О чем-то таком Ральф и подумал… хотя первым на ум пришел СПИД. Макговерн, наверное, был бы в шоке от подобного предположения, вдруг подумалось Ральфу, и от этой дурацкой мысли ему стало почти смешно. Но потом он взглянул на Билла, и ему стало стыдно за свое веселье. Он знал Билла уже много лет и давно заметил, что, когда случалось какое-то по-настоящему большое несчастье, Билл всегда становился особенно язвительным и ироничным, но его горе от этого не становилось менее искренним.

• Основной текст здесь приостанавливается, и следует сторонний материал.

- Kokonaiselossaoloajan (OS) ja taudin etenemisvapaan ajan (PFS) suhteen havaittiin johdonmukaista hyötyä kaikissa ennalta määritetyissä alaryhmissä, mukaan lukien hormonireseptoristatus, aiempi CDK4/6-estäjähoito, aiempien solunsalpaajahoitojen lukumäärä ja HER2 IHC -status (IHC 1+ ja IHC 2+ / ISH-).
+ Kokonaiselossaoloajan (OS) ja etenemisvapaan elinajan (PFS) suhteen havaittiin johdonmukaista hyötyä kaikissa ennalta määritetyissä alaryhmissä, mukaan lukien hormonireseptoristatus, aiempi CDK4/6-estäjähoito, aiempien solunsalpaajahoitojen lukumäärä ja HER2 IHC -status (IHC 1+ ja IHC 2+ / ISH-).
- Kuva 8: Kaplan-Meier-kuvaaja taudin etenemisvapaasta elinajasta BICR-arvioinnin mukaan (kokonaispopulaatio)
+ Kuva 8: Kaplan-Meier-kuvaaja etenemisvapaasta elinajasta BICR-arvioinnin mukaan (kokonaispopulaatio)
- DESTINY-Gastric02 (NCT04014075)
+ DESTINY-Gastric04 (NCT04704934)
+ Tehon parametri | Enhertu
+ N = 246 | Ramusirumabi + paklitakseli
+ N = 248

– Боб стал главой Исторического отделения в средней школе Дерри в сорок восьмом году, когда ему едва исполнилось двадцать пять, и занимал эту должность аж до восемьдесят первого или восемьдесят второго года. Он был гениальным учителем, как говорится, от Бога. Это был замечательный человек, один из тех великолепных чудаков, которые почему-то зарывают свои таланты в землю. Они обычно так и заканчивают: возглавляют какое-то отделение в какой-то школе и ведут еще кучу кружков и секций чуть ли не на общественных началах, просто потому, что не умеют отказывать. Вот и Боб тоже не умел.
Мама с сыном закончили играть в мяч и теперь направлялись к маленькой летней закусочной на открытом воздухе, которую уже очень скоро закроют на зиму. Лицо у мальчика было удивительно красивым, и эту ангельскую красоту подчеркивала еще и розоватая аура, которая клубилась вокруг его головы и переливалась ленивыми волнами перед его выразительным и подвижным лицом.

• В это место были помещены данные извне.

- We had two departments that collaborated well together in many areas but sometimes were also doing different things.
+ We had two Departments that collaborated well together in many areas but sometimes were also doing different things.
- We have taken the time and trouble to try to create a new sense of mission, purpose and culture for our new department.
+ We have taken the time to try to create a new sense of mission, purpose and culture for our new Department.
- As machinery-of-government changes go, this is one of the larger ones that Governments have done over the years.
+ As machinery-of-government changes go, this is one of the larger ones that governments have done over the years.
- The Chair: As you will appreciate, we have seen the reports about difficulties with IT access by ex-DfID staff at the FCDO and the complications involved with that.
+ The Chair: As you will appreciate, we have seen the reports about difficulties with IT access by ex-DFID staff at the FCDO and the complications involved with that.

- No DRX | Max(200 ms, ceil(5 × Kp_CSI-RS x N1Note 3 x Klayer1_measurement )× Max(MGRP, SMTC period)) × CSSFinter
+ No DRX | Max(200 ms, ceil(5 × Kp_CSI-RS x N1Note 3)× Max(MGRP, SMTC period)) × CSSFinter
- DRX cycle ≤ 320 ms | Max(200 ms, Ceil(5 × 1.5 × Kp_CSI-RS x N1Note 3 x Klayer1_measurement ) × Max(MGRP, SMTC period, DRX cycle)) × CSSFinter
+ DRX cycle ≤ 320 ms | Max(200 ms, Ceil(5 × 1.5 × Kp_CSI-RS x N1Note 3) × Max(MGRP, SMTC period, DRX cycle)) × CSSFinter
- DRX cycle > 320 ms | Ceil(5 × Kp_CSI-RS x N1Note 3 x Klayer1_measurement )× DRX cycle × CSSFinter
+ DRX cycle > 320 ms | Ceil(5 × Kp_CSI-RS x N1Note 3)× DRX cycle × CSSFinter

– Мам, пойдем скорее домой, – сказал он. – Я хочу полепить из пластилина. Хочу сделать пластилиновое семейство.
– Но сначала давай поедим, хорошо? Мама проголодалась.
– Ну ладно.
На носу у парнишки был полукруглый шрам, и в этом месте розовая аура становилась алой.
Выпал из кроватки, когда ему было восемь месяцев, подумал Ральф. Хотел дотянуться до бабочек на игрушке, подвешенной к потолку. Мама до смерти испугалась, когда прибежала на крик и увидела, что сын весь в крови: решила, что он умирает. Патрик, его зовут Патрик. А мама зовет его просто Пат. Его назвали в честь дедушки и…
Он зажмурился.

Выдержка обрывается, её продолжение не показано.